Wednesday, April 22, 2026

Duped

I came across a LinkedIn post that was illustrated with a comic that in guessing was created by generative automation. Having an LLM create a brief comic in the style of XKCD, so that one can avoid drawing literal stick figures for themselves contributes to a world in which people will see something that looks like XKCD, and wonder whether it was created by a random computer somewhere, or if Randall Munroe has decided to sell out and shill for some random thing.

Not really XKCD

It occurred to me that this dilution of trust in XCKD isn't a problem for the people who use generative automation to copy it... but for Mr. Munroe, this has consequences, now having to pay costs for other people's actions among them.

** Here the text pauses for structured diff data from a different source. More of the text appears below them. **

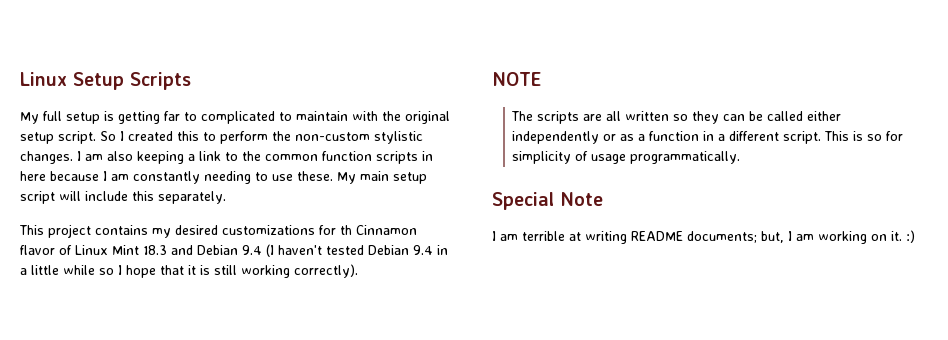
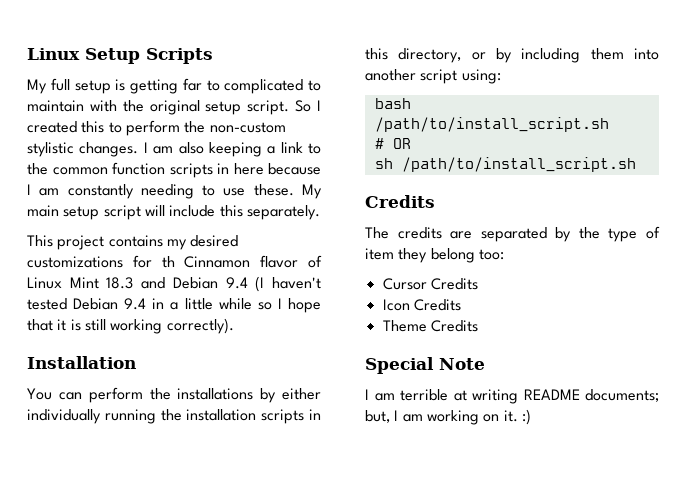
- NOTE
- The scripts are all written so they can be called either independently or as a function in a different script. This is so for simplicity of usage programmatically.
+ Installation
+ You can perform the installations by either individually running the installation scripts in this directory, or by including them into another script using:
+ bash /path/to/install_script.sh
+ # OR
+ sh /path/to/install_script.sh
+ Credits
+ The credits are separated by the type of item they belong too:
+ Cursor Credits
+ Icon Credits
+ Theme Credits

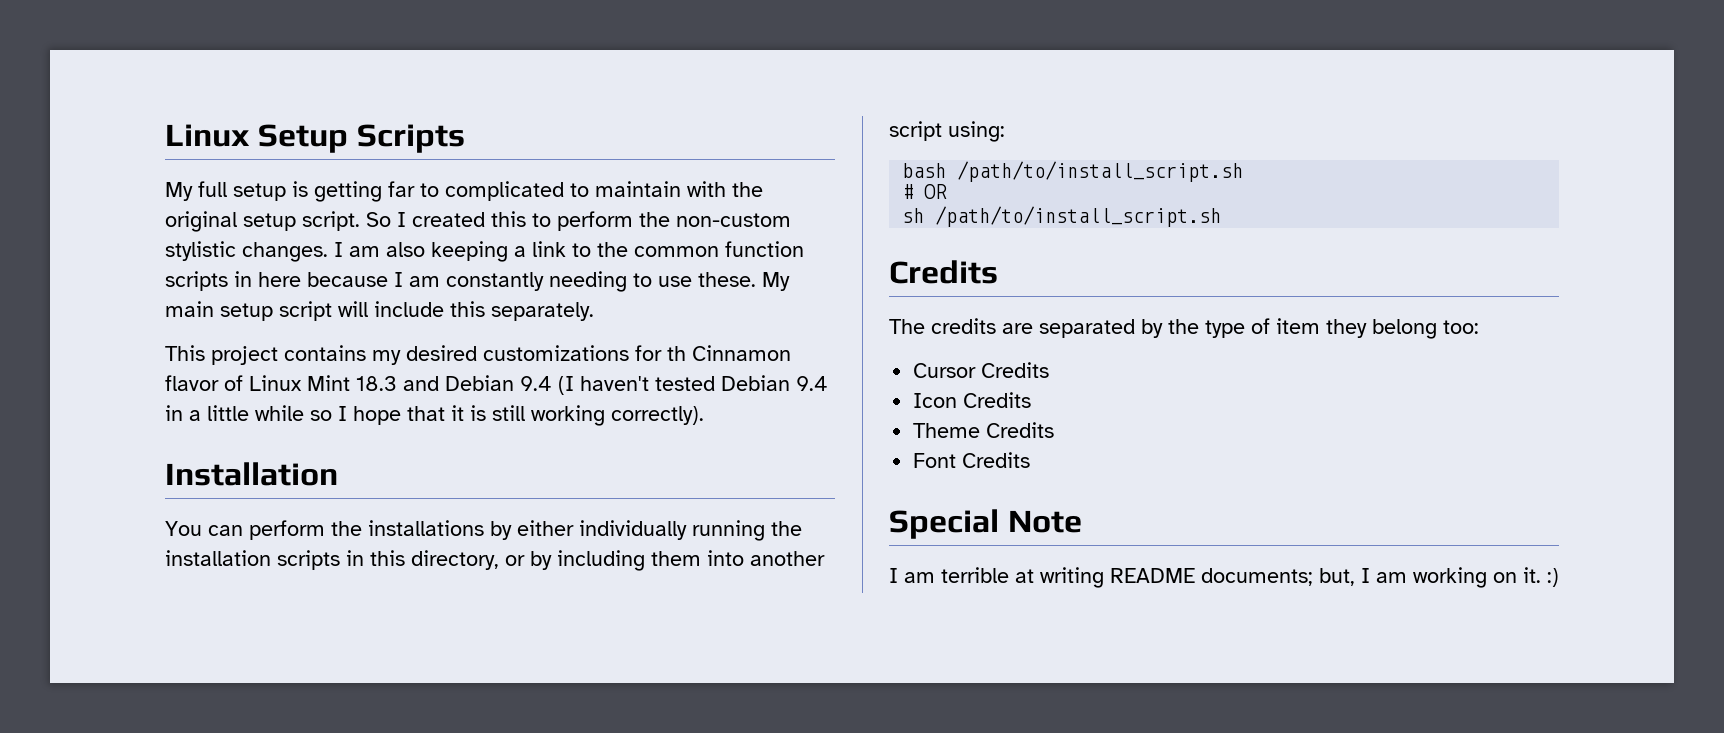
+ Font Credits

Along with all of its other capabilities, generative automation can be an effective way to externalize costs. Because it doesn't matter if someone makes $100 from being creative, being efficient or saddling someone else with the bill; it still spends the same. And the more people come to feel that they're the ones left holding the bag for the benefits other people are receiving, the more pressure they will feel to externalize their own costs, just to keep up. Because that's nothing new; most likely, it's worked that way for all of human history.

That lack of a genuine functional difference between providing value and externalizing costs has always been a primary reason why technology doesn't live up to the promises made on its behalf, namely that the relationship between people and businesses will be partnerships; symbiotic, if you will. Because since a parasite doesn't contribute anything in exchange for the resources it receives, parasitic returns are necessarily higher than symbiotic returns. It's the same incentive that drives any form of rent-seeking; it exists when it's less capital-intensive than providing value.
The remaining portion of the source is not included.